--- EXERCISE DETAILS ---
Count, please, the lines in the listing below that contain "subtotal", and reply with the count only.

—————

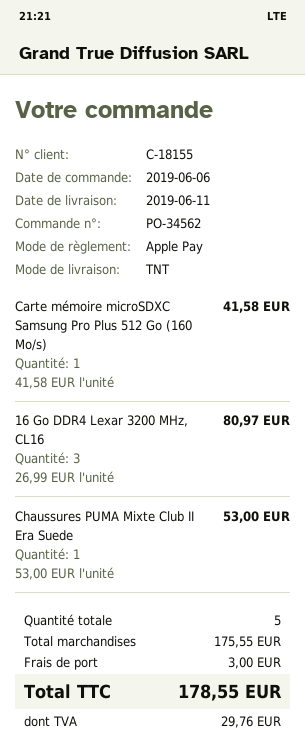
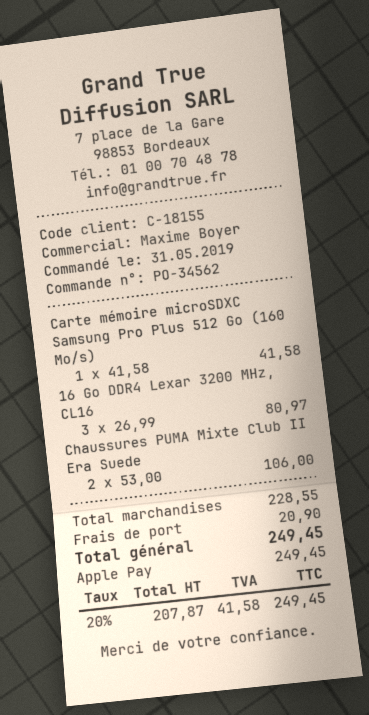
order date: 2019-06-06 -> 2019-05-31
Chaussures PUMA Mixte Club II Era Suede: 1 x 53.00 = 53.00 -> 2 x 53.00 = 106.00
subtotal: 175.55 -> 228.55
shipping: 3.00 -> 20.90
tax: 29.76 -> 41.58
total: 178.55 -> 249.45

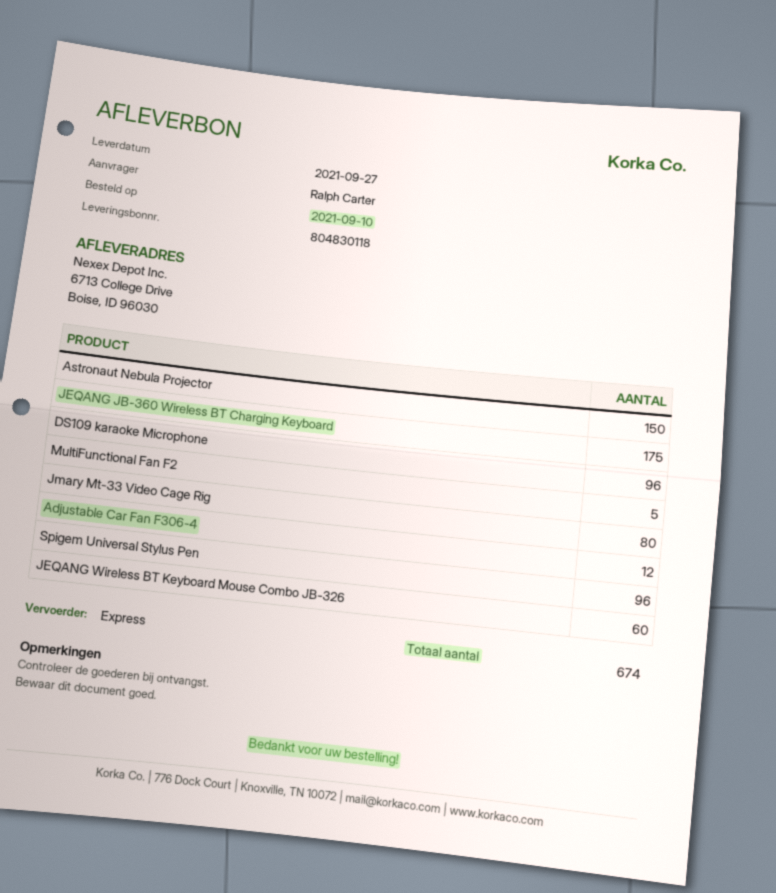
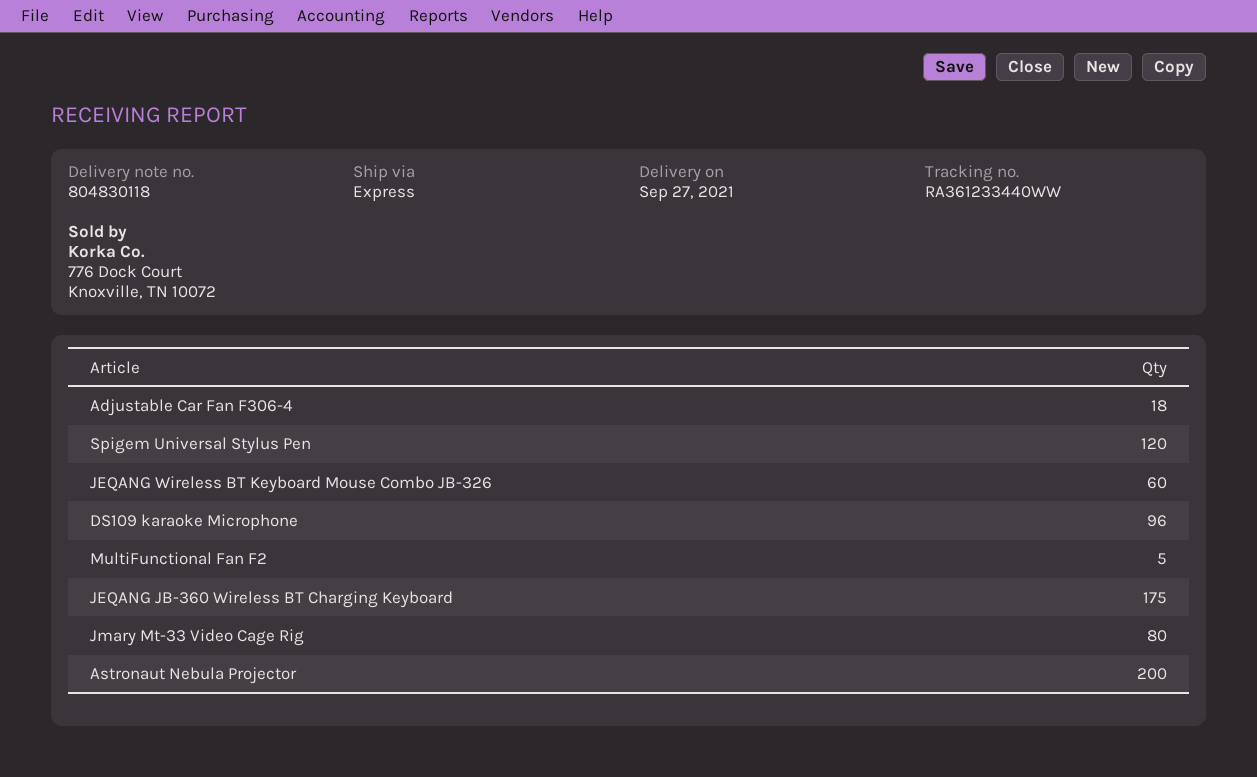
Astronaut Nebula Projector: 150 -> 200
Adjustable Car Fan F306-4: 12 -> 18
Spigem Universal Stylus Pen: 96 -> 120

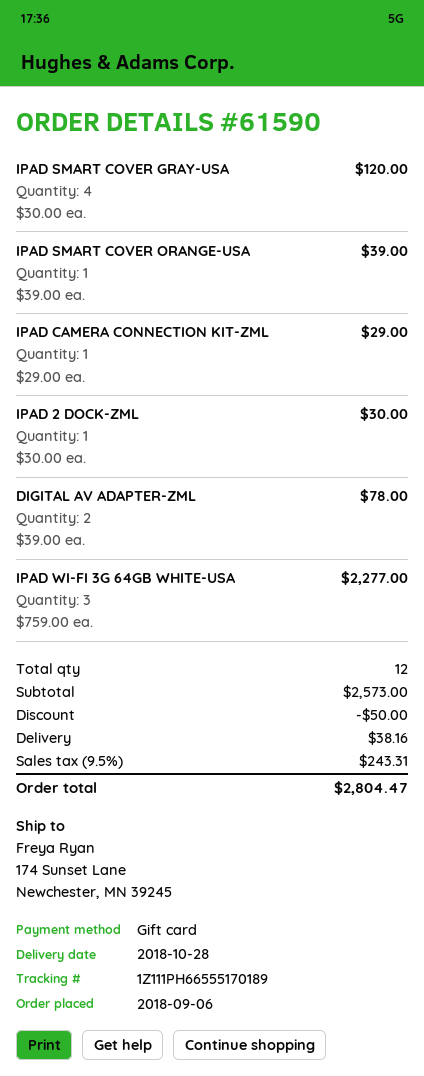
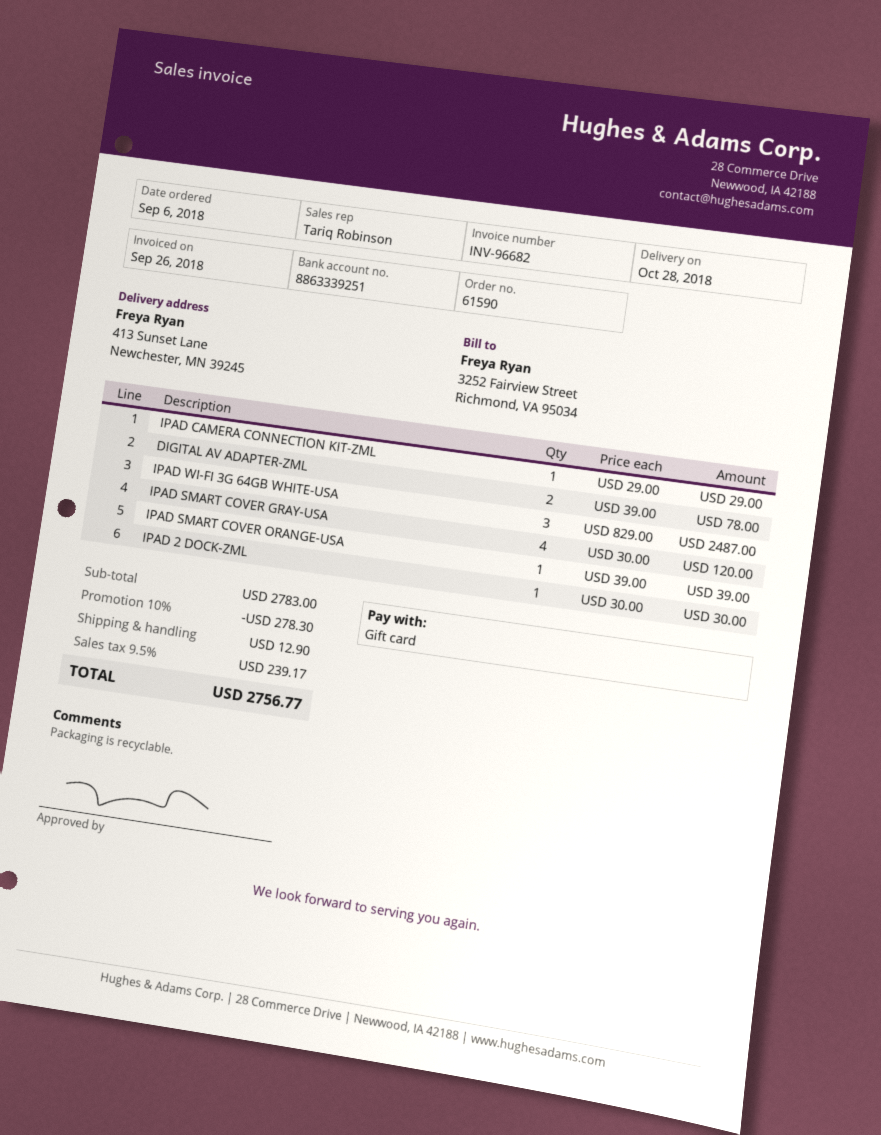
ship to: 174 Sunset Lane, Newchester, MN 39245 -> 413 Sunset Lane, Newchester, MN 39245
IPAD WI-FI 3G 64GB WHITE-USA: 3 x 759.00 = 2277.00 -> 3 x 829.00 = 2487.00
subtotal: 2573.00 -> 2783.00
discount: 50.00 -> 278.30
shipping: 38.16 -> 12.90
tax: 9.5% = 243.31 -> 9.5% = 239.17
total: 2804.47 -> 2756.77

—————

--- THE ANSWER ---
2